Geoff: Very sound response.
I don't think apocalyptic thinking is limited to the First World - at all, in fact. I'm even tempted to say it may be weighted the other way round. So I don't think talking about catastrophe and ruin and disease and so on is the mark of being a First Worlder.
That is an interesting point you make. I agree that “apocalyptic thinking” is not limited to the First World. I was tempted for a moment to say that aestheticizing mass disaster and dystopia is very First World, but perhaps that’s not right. “Terrorists” bent on destruction surely aestheticize disaster in their own way.
However, I think it’s true that when others engage in apocalyptic thinking, it often is tied to a religious/political program of some sort. What seems unique in secular First World enthusing about disaster and dystopia is that it has no political or religious bent; the discussion is neither to advance a political/religious agenda nor to suggest policy or practical steps to prepare for or the possible catastrophe; the discussion is merely to consider disaster as an interesting object of intellectual consideration. (Perhaps that’s not actually apolitical.)

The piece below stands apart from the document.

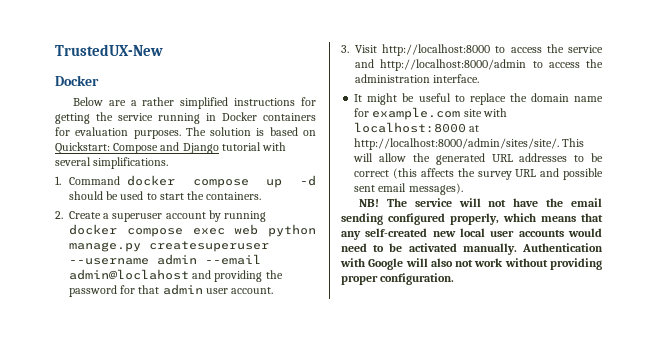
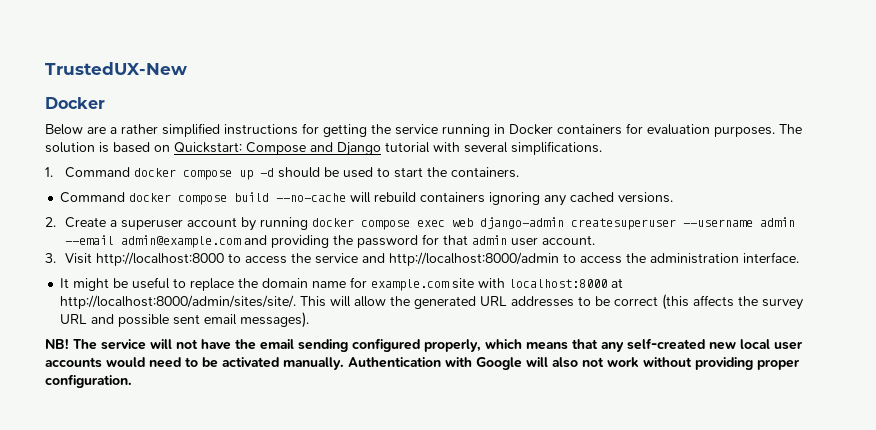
+ Command docker compose build --no-cache will rebuild containers ignoring any cached versions.
- 2. Create a superuser account by running docker compose exec web python manage.py createsuperuser --username admin --email admin@loclahost and providing the password for that admin user account.
+ 2. Create a superuser account by running docker compose exec web django-admin createsuperuser --username admin --email admin@example.com and providing the password for that admin user account.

I think I’ve been imprecise in describing my objection. It’s undoubtedly true that apocalyptic thinking in various forms exists around the globe. What is different about the type of apocalyptic thinking we do on our Macs and in glossy Verso paperbacks is that this discourse is conducted in the swaddles of our power, prosperity, and privilege: the ultimate sense that these scary scenarios we conjure up to create a sense of doom and excitement will not and cannot actually happen to us. Of course bird flu and earthquake and flood (and aerial bombing from American made F-111s?) could happen to us, but, having post-graduate degrees, surely we would also have cars to drive away from the floods, access to antibiotics to stave off death, or flights out of town. We can enthuse about these fantastic possibilities because we live in a protected world in which we are rarely at the mercy of disaster beyond our control.
And I guess the portion of the interview I was addressing was the part in which there appears to be genuine enthusiasm for potential disaster because disaster, at least, breaks up the tedium of the quotidian. We “talk[ ] about catastrophe and ruin and disease” because otherwise, the world, at peace, in boring Updikean suburban prosperity, is boring. As you note, these things “might happen to me - and I'll find it interesting. Terrifying, yes - but interesting.” First, the statement pretty much assumes that these things won’t actually happen to you and kill you. And I just don’t think people being bombed in Beirut or dying in Africa of malaria or washed away in Sri Lanka find these events terrifying but interesting. That perspective – or the possibility of that perspective – strikes me as uniquely First World. (Then again, perhaps I am condescending to people in Beirut, Africa, and Sri Lanka, in itself a First World move.)
In the end, though, I think you are right: we would find these events, if they were to come to pass, terrifying and interesting precisely because we never could have imagined that these things could actually happen to us, inured as we are to our American invulnerability. Watching the towers fall in New York, even with the smoke and fluttering papers over my head, I had a hard time believing it was happening. And yes, it was certainly “interesting”. Our unique perspective toward disaster, seeing it as an abstract object of intellectual interest, is made possible by our – to this point – sense of inviolable security. And perhaps it is only right to make use of our unique position to explore these perspectives and to be able to discuss and consider disaster in an interesting way – while recognizing that the possibility of this discussion is part and parcel of our privileged place.
Sorry to be such a windbag. I think it's an interesting discussion (pun intended), though I do have the nagging feeling that these points have been rehearsed by others in other places long ago.